= TASK DETAILS =
Starting at the line that contains "background: #c4b5fd ->" and stopping at the line that contains "font-size: 18px ->", restate each line of the records below exactly. Omit the pictures.

= DATA PROVIDED =

[Start of Attachment]

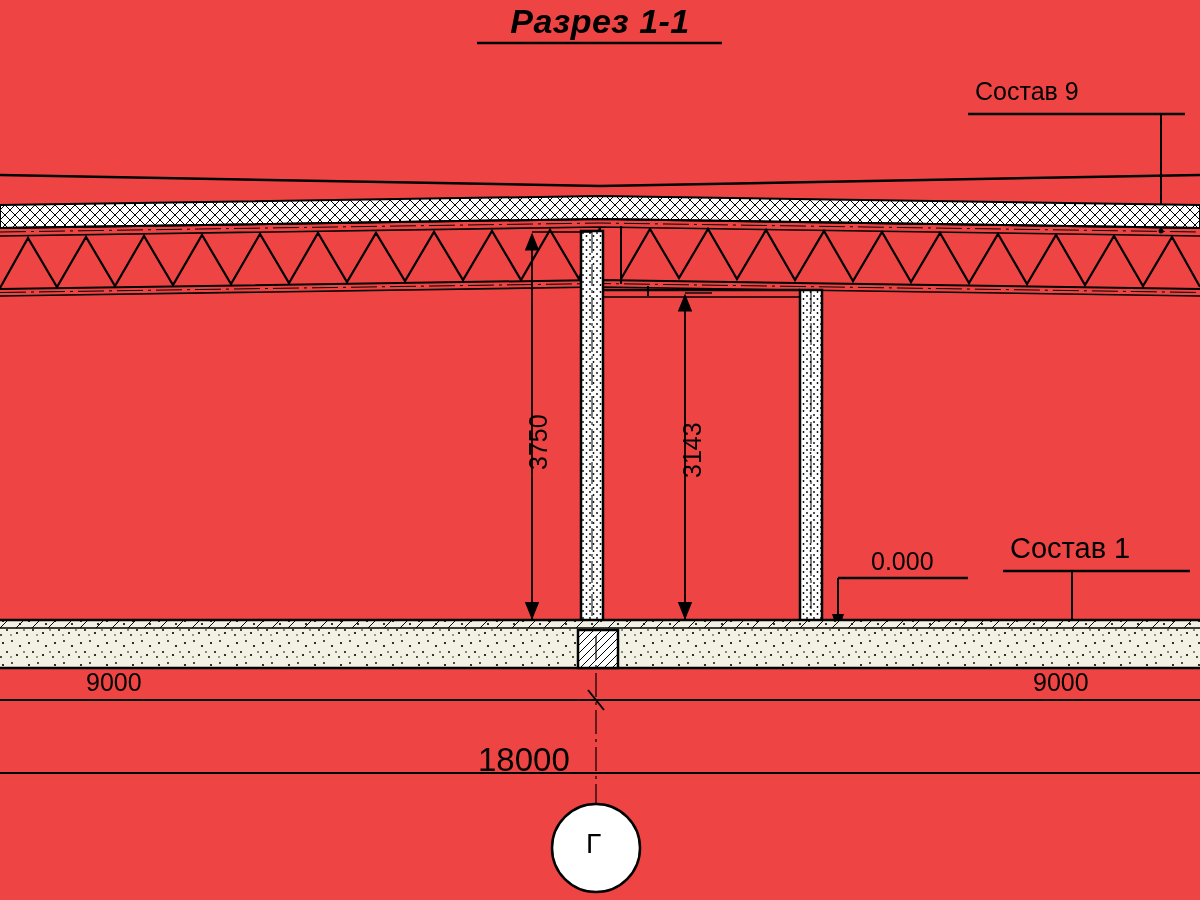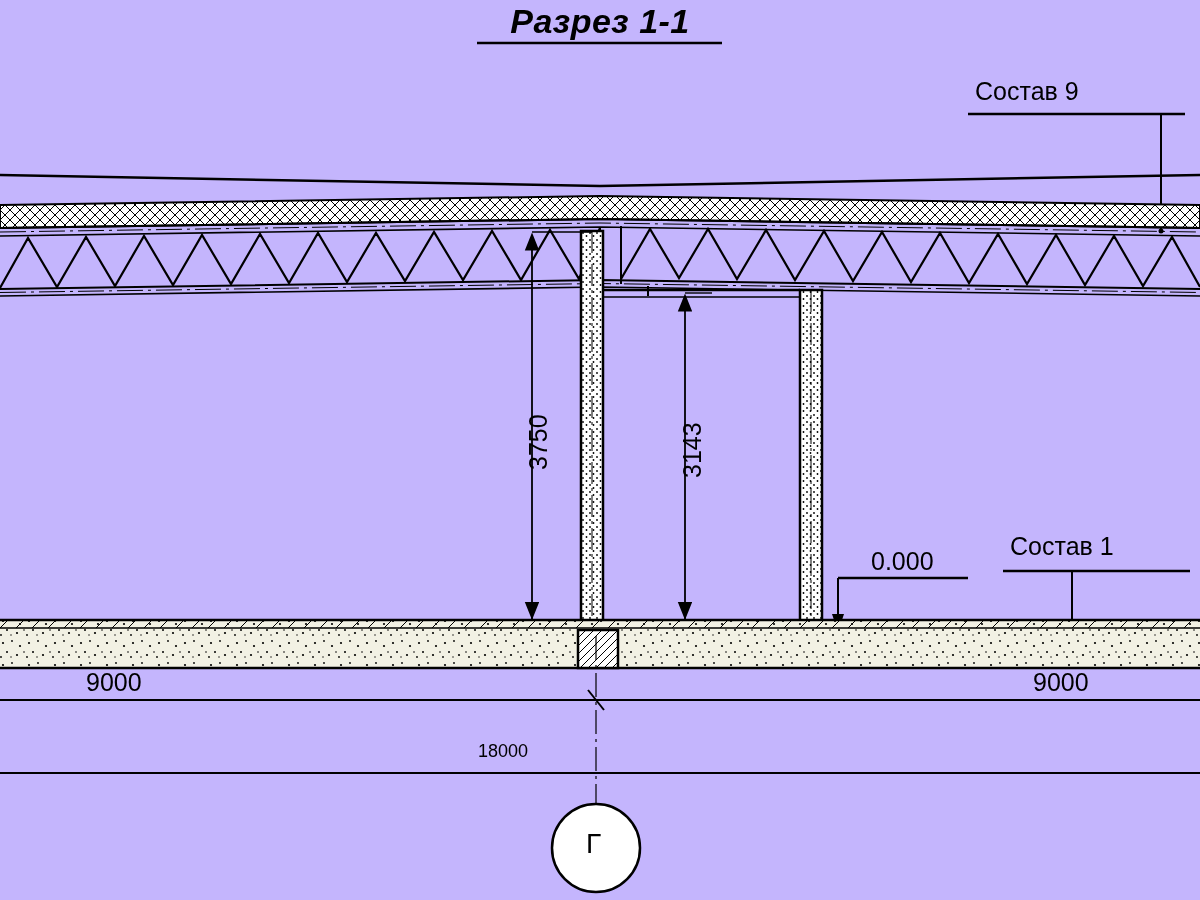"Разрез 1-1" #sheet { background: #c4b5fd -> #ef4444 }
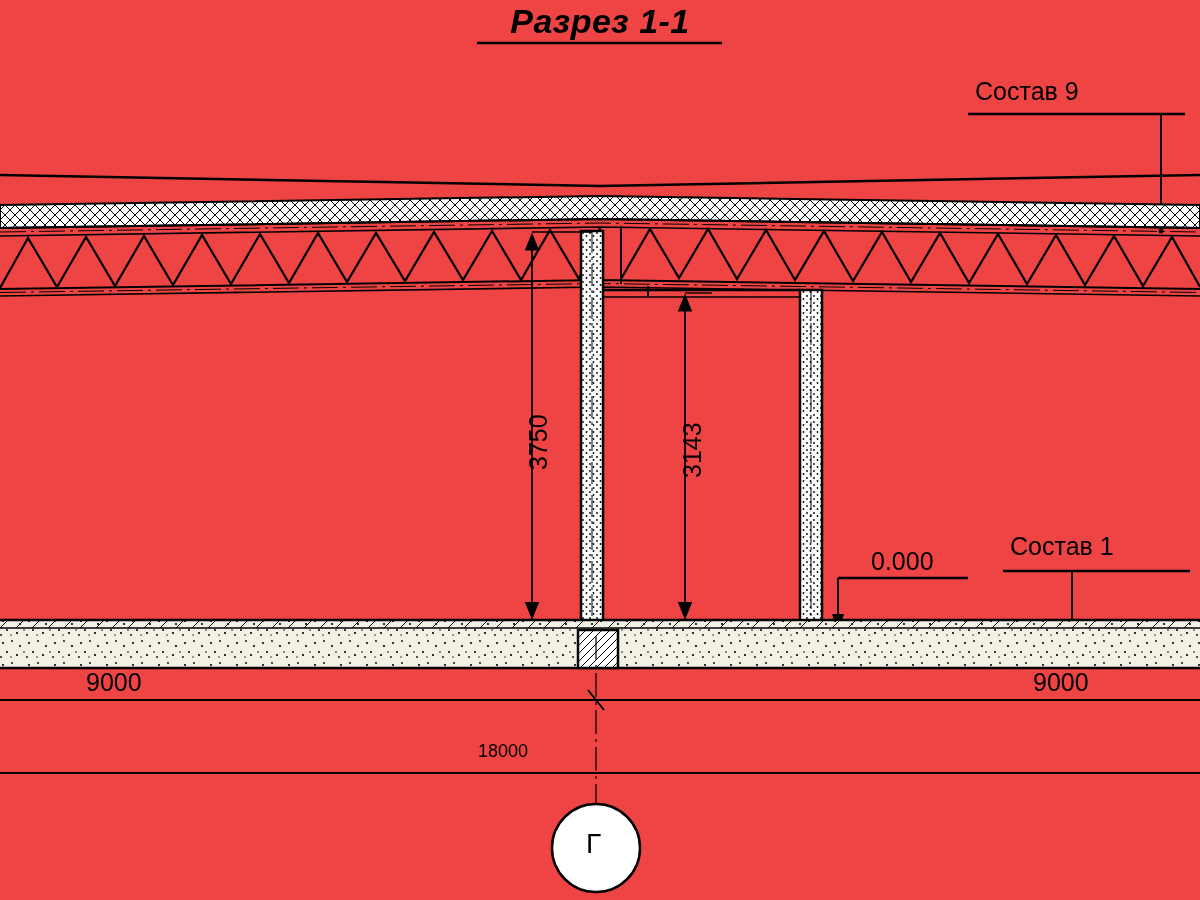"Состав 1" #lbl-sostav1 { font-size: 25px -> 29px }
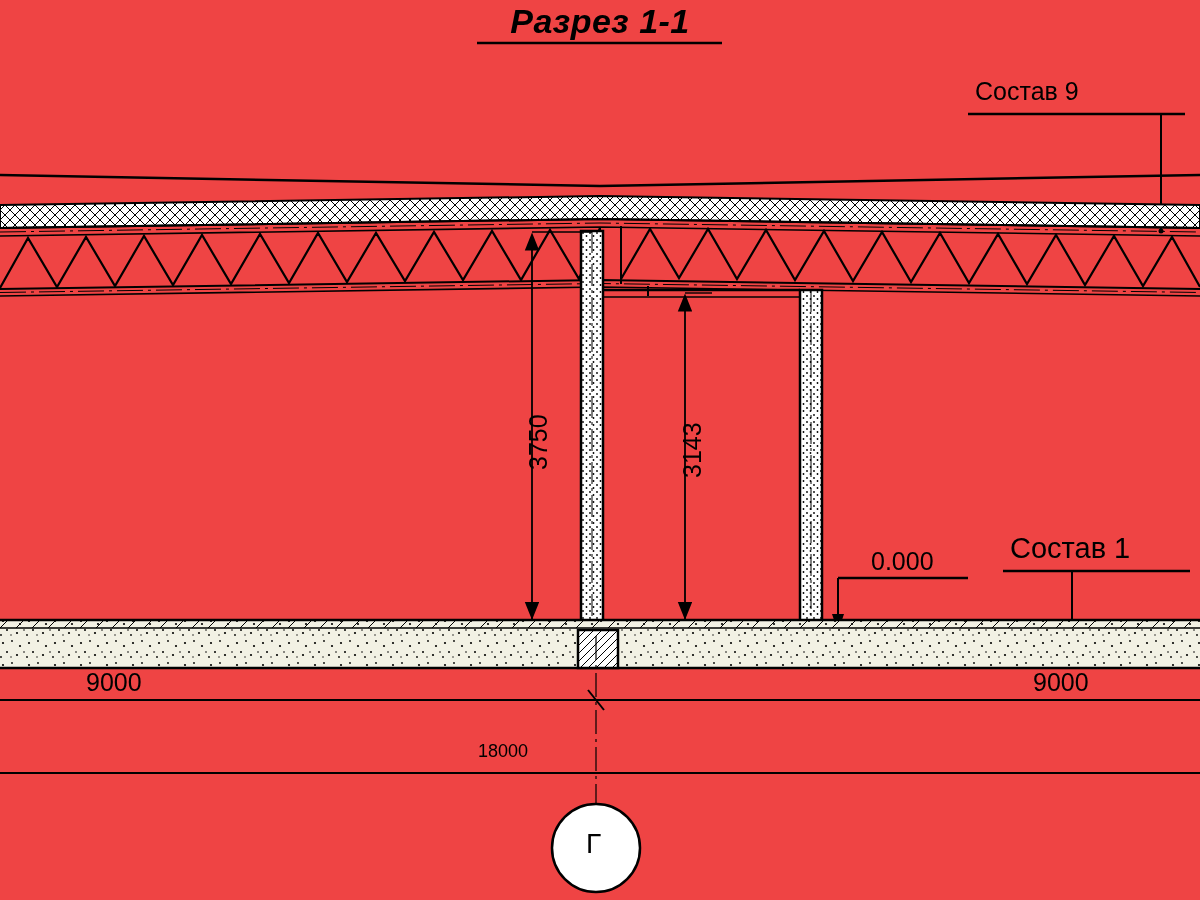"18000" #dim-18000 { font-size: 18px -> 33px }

[End of Attachment]
[Start of Attachment]

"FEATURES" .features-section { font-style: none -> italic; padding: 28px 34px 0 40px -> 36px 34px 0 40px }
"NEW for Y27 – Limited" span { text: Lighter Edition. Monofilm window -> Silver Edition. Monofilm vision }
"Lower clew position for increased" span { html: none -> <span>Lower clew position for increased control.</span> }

[End of Attachment]
[Start of Attachment]

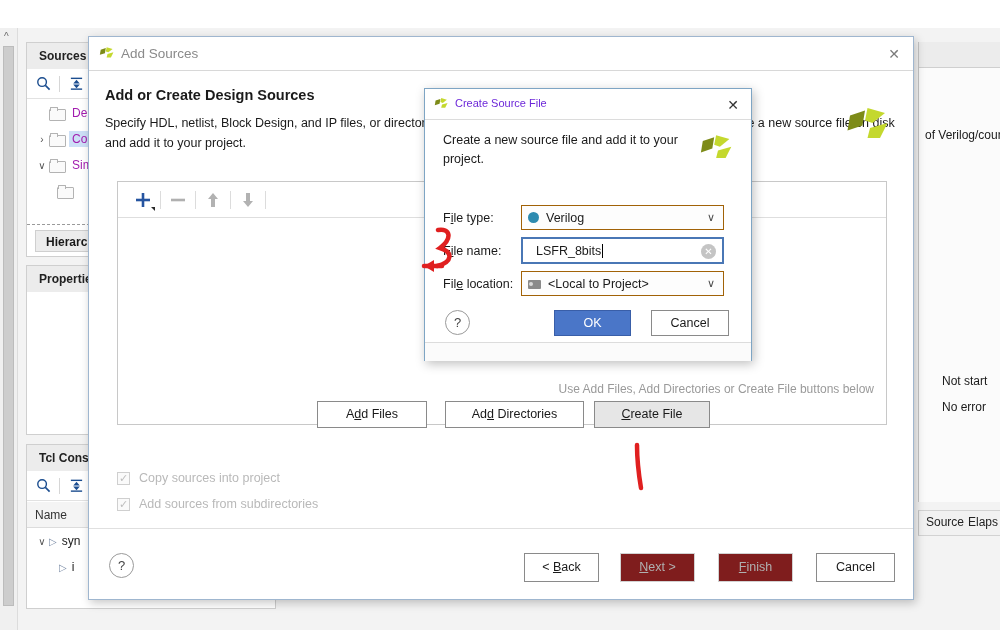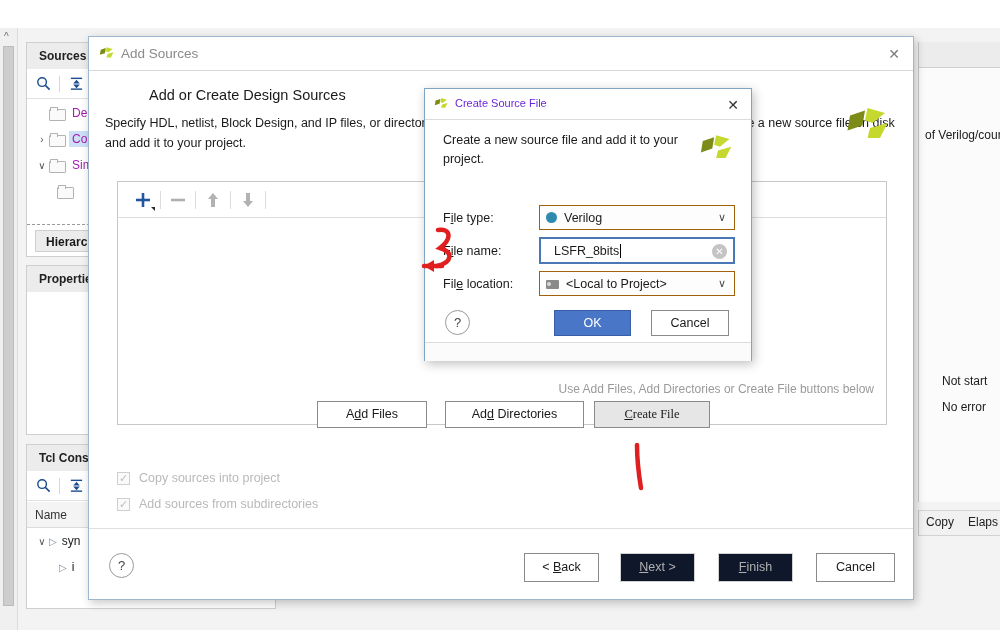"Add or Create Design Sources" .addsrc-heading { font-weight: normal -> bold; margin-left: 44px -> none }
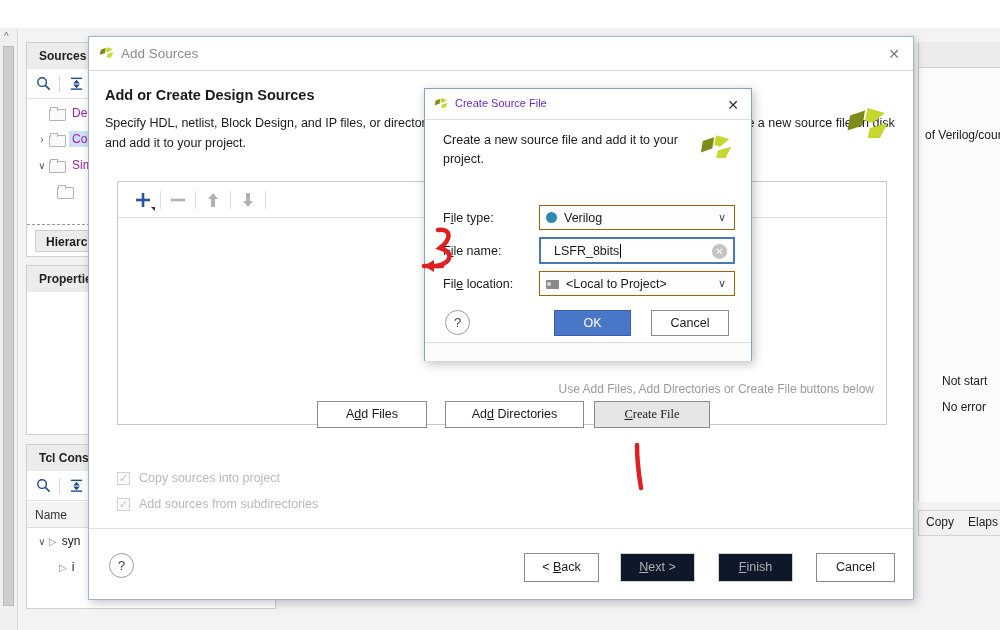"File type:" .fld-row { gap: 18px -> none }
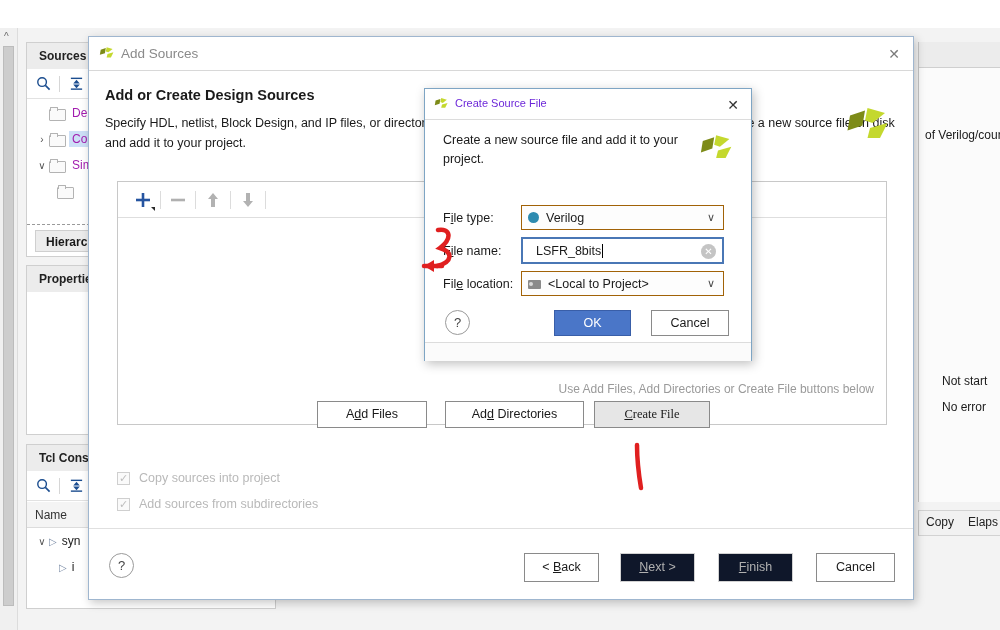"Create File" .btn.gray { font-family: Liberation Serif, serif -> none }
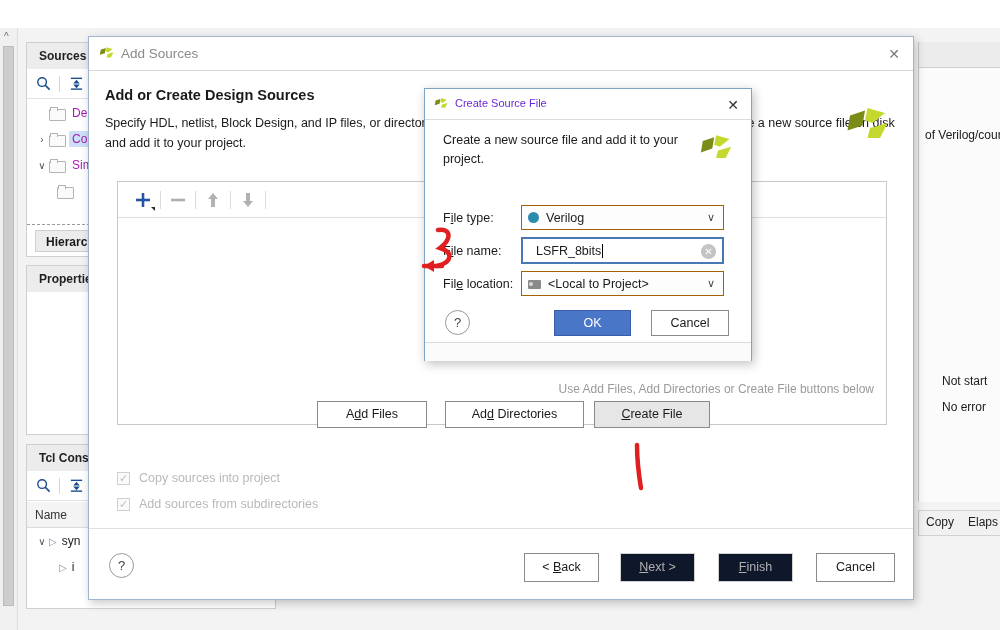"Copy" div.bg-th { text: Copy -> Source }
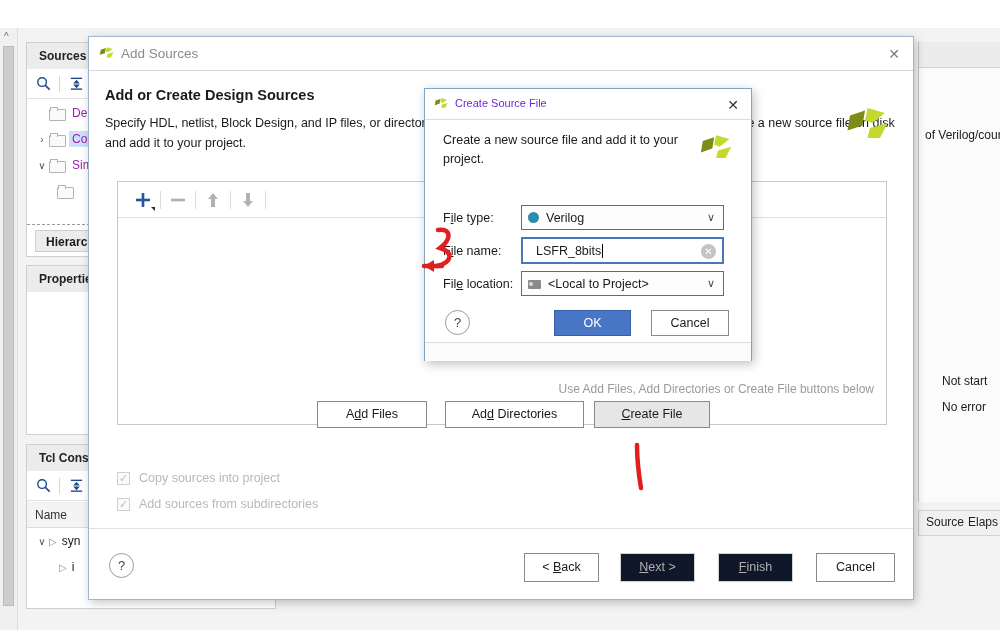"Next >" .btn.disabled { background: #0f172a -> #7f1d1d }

[End of Attachment]

= EXERCISE SOLUTION =
"Разрез 1-1" #sheet { background: #c4b5fd -> #ef4444 }
"Состав 1" #lbl-sostav1 { font-size: 25px -> 29px }
"18000" #dim-18000 { font-size: 18px -> 33px }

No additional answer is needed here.